Вдова с уничтожающим презрением взглянула на Николя и сказала дочери:
– Этот трус опозорит нас на эшафоте!
Несколько минут спустя вдова и Тыква в сопровождении двух агентов полиции сели в фиакр, который должен был доставить их в тюрьму Сен-Лазар.
Крючок, Николя и Краснорукий были препровождены в тюрьму Форс.
Грамотея отправили в камеру предварительного заключения при тюрьме Консьержери, где имелись помещения, куда временно помещали умалишенных.
Глава VIIIПервое знакомство
…Дурные люди, которые причиняют зло другим, сами не знают, что оно часто оказывается более жестоким, чем им хотелось.

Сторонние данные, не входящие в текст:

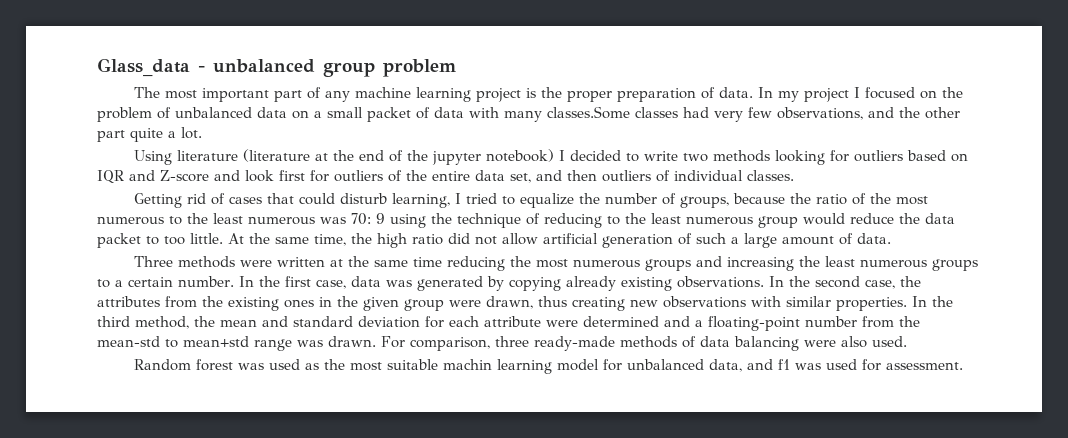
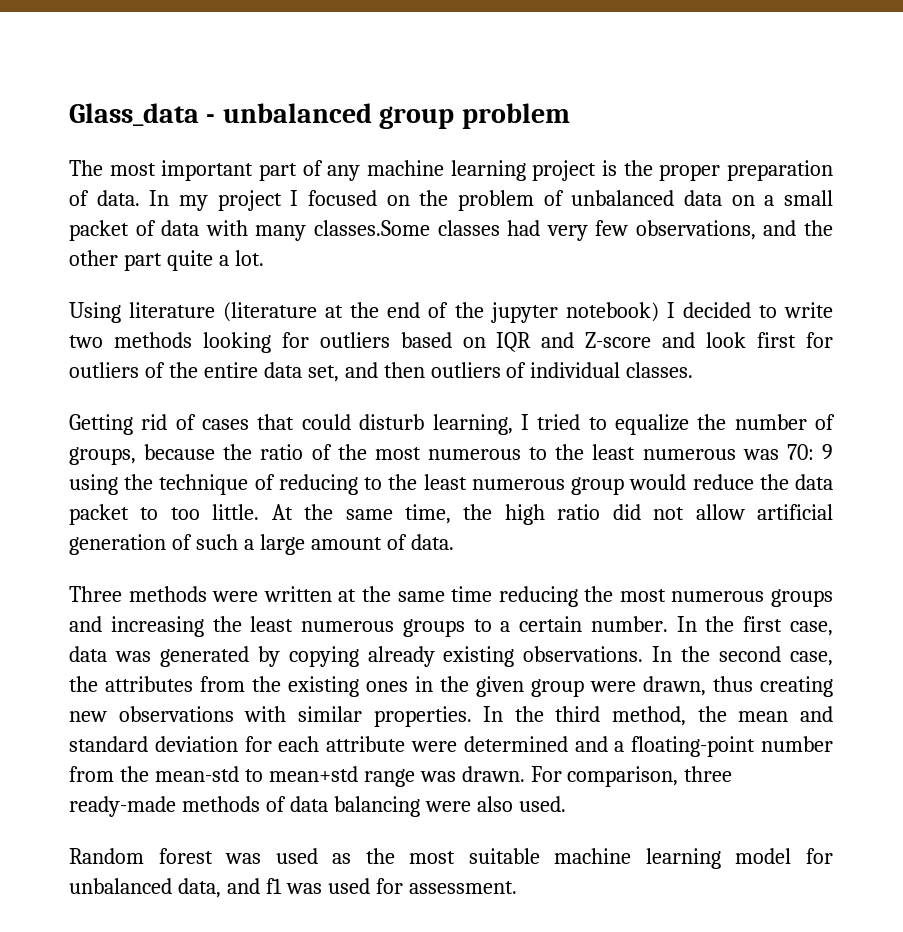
[443,359,493,370] machin -> [554,848,632,864] machine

Через несколько дней после того, как была убита г-жа Серафен, умерла Сычиха и в трактире Краснорукого была арестована шайка злоумышленников, Родольф пришел в дом номер семнадцать на улице Тампль.
Мы уже говорили о том, что, решив помериться хитростью с Жаком Ферраном, разоблачить его тайные преступления, принудить нотариуса их исправить и страшным образом покарать этого негодяя, если тот с помощью присущей ему ловкости и лицемерия сумеет избежать возмездия закона, Родольф приказал доставить в Париж из немецкой тюрьмы креолку – недостойную жену негра Давида.
Эта женщина, столь же красивая, сколько порочная, и столь же очаровательная, сколько опасная, прибыла в столицу накануне, получив предварительно подробные указания от фон Грауна.
Читатель уже знает из последнего разговора Родольфа с г-жой Пипле, что она весьма искусно предложила г-же Серафен взять Сесили в услужение вместо Луизы Морель; домоправительница нотариуса охотно приняла это предложение и обещала переговорить об этом с Жаком Ферраном, что она и сделала, всячески расхвалив Сесили своему хозяину утром того дня, когда ее самое утопили возле острова Черпальщика.
Родольф пришел для того, чтобы узнать, как прошло первое знакомство Сесили с нотариусом.
К своему величайшему удивлению, он, войдя в швейцарскую, обнаружил, что, хотя уже было одиннадцать часов утра, г-н Пипле еще лежит в постели, а Анастази стоит возле его ложа и собирается поить его каким-то отваром; привратник, однако, не шевелился и ничего не отвечал жене, его лоб и глаза были скрыты огромным хлопчатобумажным колпаком; решив, что муж еще не проснулся, Анастази задернула полог его кровати; обернувшись, она увидела Родольфа. Немедля, по своей привычке, она стала навытяжку и поднесла свою левую ладонь к парику.
– Я вся к вашим услугам, лучший из моих жильцов, – сказала она. – Знаете, я совершенно потеряна, ошеломлена и нахожусь в полном изнеможении. В нашем доме такое творится… не говоря уж о том, что Альфред со вчерашнего дня не встает с постели.
– А что с ним такое?
– Об этом можно и не спрашивать!
– Но что все-таки случилось?
– Да все то же самое. Этот изверг все больше и больше терзает Альфреда, он сведет его с ума, у меня уже просто руки опускаются…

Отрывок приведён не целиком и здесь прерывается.